When you reach the line containing "color: #404040;" in the data below, begin returning lines exactly as written, and stop once the line containing "кестесі: [Қалай күн]</p>" has been returned.

Extracted records:
Segment Open

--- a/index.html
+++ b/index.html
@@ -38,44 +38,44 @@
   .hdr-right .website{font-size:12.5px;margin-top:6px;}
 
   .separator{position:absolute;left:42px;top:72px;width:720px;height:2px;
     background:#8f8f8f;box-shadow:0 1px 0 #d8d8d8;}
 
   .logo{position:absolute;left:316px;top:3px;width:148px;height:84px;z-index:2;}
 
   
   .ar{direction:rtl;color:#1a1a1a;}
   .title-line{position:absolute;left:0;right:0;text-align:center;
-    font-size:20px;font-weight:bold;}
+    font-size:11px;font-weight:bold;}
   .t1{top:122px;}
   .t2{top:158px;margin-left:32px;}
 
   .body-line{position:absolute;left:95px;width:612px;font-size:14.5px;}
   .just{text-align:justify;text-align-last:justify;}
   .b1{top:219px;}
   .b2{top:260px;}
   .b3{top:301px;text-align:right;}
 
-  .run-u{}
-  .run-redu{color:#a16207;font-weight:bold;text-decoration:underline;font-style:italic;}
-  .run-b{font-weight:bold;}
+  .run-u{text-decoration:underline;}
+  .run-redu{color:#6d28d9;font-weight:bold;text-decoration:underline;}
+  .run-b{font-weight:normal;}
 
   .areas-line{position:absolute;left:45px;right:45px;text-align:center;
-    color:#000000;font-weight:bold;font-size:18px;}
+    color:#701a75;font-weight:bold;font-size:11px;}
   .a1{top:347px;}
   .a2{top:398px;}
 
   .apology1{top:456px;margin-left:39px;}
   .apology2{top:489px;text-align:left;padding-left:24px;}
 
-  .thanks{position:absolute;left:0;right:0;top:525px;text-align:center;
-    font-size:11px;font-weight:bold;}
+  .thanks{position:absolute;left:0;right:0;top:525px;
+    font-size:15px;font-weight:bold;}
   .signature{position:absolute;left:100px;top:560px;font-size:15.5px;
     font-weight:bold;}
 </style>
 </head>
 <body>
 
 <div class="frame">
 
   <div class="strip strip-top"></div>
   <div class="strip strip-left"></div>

Segment Closed
Segment Open

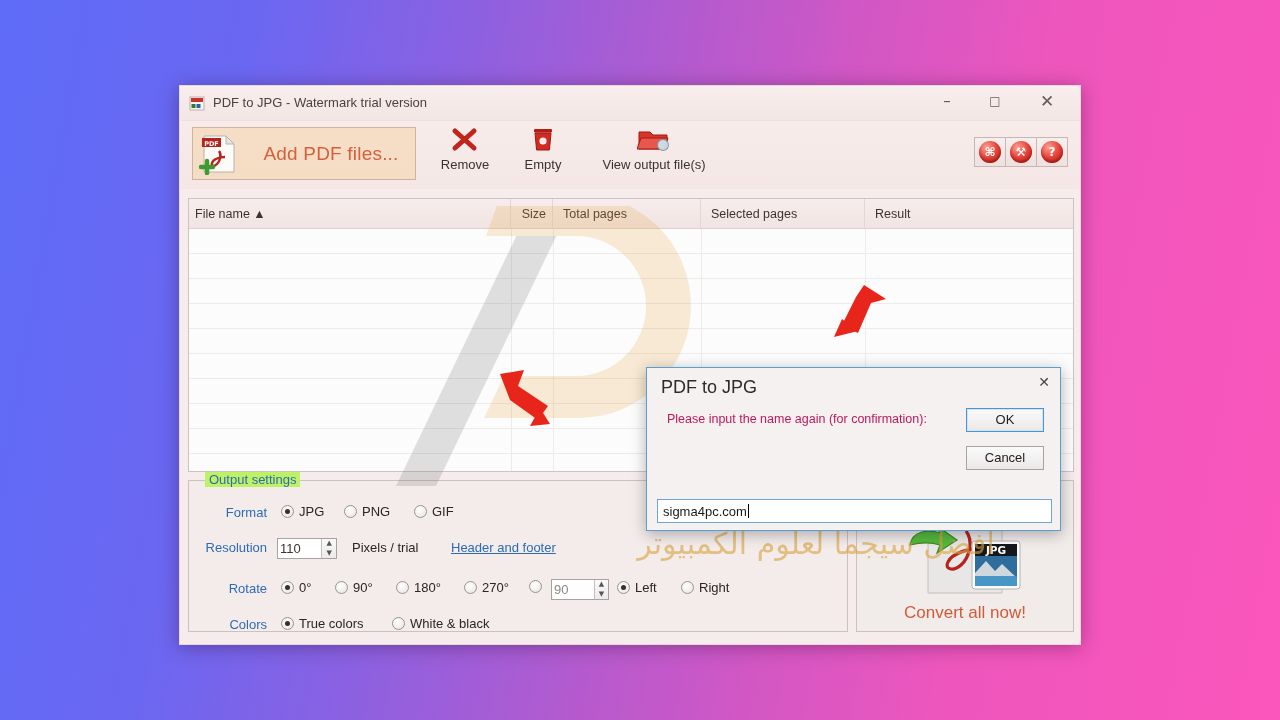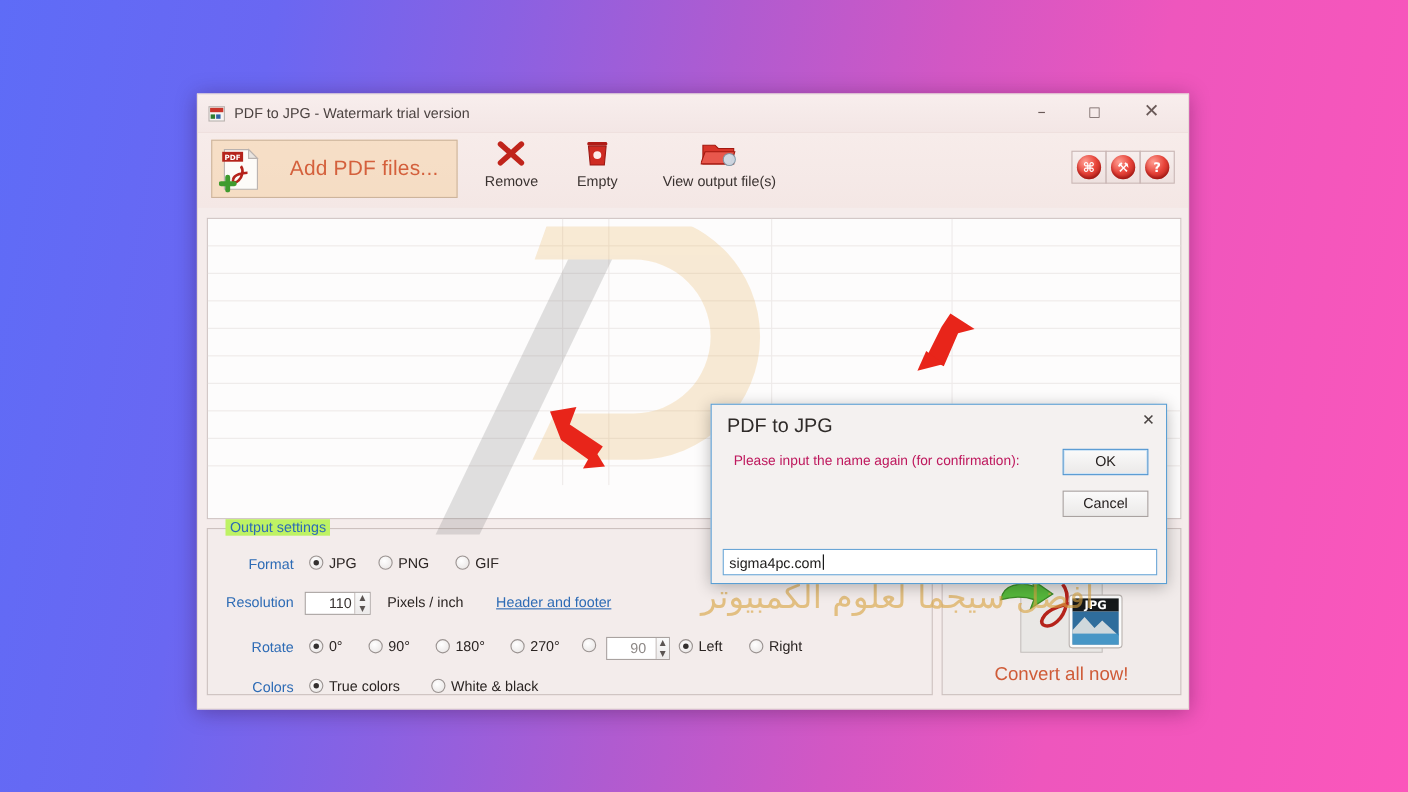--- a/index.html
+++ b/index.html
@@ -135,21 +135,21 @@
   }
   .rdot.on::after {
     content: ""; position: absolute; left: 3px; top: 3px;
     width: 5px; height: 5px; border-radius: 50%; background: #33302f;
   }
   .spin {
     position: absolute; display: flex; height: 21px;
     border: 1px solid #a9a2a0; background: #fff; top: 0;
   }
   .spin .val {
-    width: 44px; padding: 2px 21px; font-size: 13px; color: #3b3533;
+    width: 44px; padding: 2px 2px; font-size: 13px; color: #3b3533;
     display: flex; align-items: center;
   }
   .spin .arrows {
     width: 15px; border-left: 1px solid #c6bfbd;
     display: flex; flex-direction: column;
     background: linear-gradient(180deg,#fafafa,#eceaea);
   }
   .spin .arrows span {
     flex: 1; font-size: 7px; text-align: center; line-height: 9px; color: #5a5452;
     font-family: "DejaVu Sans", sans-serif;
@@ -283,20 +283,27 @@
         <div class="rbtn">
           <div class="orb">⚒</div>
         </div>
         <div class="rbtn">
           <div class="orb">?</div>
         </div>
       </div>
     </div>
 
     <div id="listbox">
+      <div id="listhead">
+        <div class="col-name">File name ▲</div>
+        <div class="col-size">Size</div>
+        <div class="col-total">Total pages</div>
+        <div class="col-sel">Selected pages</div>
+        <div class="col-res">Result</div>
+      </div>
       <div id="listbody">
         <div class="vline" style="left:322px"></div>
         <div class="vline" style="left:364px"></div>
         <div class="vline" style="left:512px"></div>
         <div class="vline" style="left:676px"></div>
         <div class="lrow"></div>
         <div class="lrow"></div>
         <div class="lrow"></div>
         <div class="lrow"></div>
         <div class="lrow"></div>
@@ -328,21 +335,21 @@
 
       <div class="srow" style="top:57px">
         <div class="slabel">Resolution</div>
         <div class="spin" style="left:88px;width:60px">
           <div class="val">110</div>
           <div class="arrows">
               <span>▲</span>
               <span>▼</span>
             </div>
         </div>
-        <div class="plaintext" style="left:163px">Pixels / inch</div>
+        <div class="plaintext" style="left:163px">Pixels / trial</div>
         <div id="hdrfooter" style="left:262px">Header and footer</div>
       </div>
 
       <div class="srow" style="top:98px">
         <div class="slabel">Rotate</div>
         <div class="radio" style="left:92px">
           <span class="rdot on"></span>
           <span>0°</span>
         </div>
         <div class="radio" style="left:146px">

Segment Closed
Segment Open

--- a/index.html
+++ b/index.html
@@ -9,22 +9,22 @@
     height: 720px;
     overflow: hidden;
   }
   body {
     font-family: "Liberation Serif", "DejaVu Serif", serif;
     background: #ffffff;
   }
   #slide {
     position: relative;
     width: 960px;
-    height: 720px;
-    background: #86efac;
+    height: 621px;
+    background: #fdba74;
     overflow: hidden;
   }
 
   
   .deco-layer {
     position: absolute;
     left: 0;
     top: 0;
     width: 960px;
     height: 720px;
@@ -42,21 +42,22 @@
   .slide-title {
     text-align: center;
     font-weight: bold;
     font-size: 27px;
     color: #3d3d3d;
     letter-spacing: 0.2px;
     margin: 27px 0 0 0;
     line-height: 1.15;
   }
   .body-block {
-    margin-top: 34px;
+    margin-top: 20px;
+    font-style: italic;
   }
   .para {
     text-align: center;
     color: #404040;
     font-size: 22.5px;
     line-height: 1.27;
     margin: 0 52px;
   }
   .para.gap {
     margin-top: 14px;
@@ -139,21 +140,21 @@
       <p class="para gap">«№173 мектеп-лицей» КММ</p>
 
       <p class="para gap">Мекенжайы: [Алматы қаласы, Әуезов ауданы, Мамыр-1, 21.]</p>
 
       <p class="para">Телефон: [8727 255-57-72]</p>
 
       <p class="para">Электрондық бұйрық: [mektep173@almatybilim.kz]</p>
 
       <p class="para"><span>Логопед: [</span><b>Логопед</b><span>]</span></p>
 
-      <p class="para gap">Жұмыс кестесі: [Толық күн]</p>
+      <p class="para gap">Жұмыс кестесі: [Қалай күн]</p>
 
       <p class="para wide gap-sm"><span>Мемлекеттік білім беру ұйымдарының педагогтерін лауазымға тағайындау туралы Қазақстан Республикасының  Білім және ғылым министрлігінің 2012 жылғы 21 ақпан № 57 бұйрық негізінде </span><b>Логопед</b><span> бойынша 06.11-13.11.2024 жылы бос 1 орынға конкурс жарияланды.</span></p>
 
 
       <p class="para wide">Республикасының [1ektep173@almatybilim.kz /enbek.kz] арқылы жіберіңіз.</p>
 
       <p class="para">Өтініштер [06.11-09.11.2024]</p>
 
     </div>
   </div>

Segment Closed

- [Task answer]:
     color: #404040;
     font-size: 22.5px;
     line-height: 1.27;
     margin: 0 52px;
   }
   .para.gap {
     margin-top: 14px;
@@ -139,21 +140,21 @@
       <p class="para gap">«№173 мектеп-лицей» КММ</p>
 
       <p class="para gap">Мекенжайы: [Алматы қаласы, Әуезов ауданы, Мамыр-1, 21.]</p>
 
       <p class="para">Телефон: [8727 255-57-72]</p>
 
       <p class="para">Электрондық бұйрық: [mektep173@almatybilim.kz]</p>
 
       <p class="para"><span>Логопед: [</span><b>Логопед</b><span>]</span></p>
 
-      <p class="para gap">Жұмыс кестесі: [Толық күн]</p>
+      <p class="para gap">Жұмыс кестесі: [Қалай күн]</p>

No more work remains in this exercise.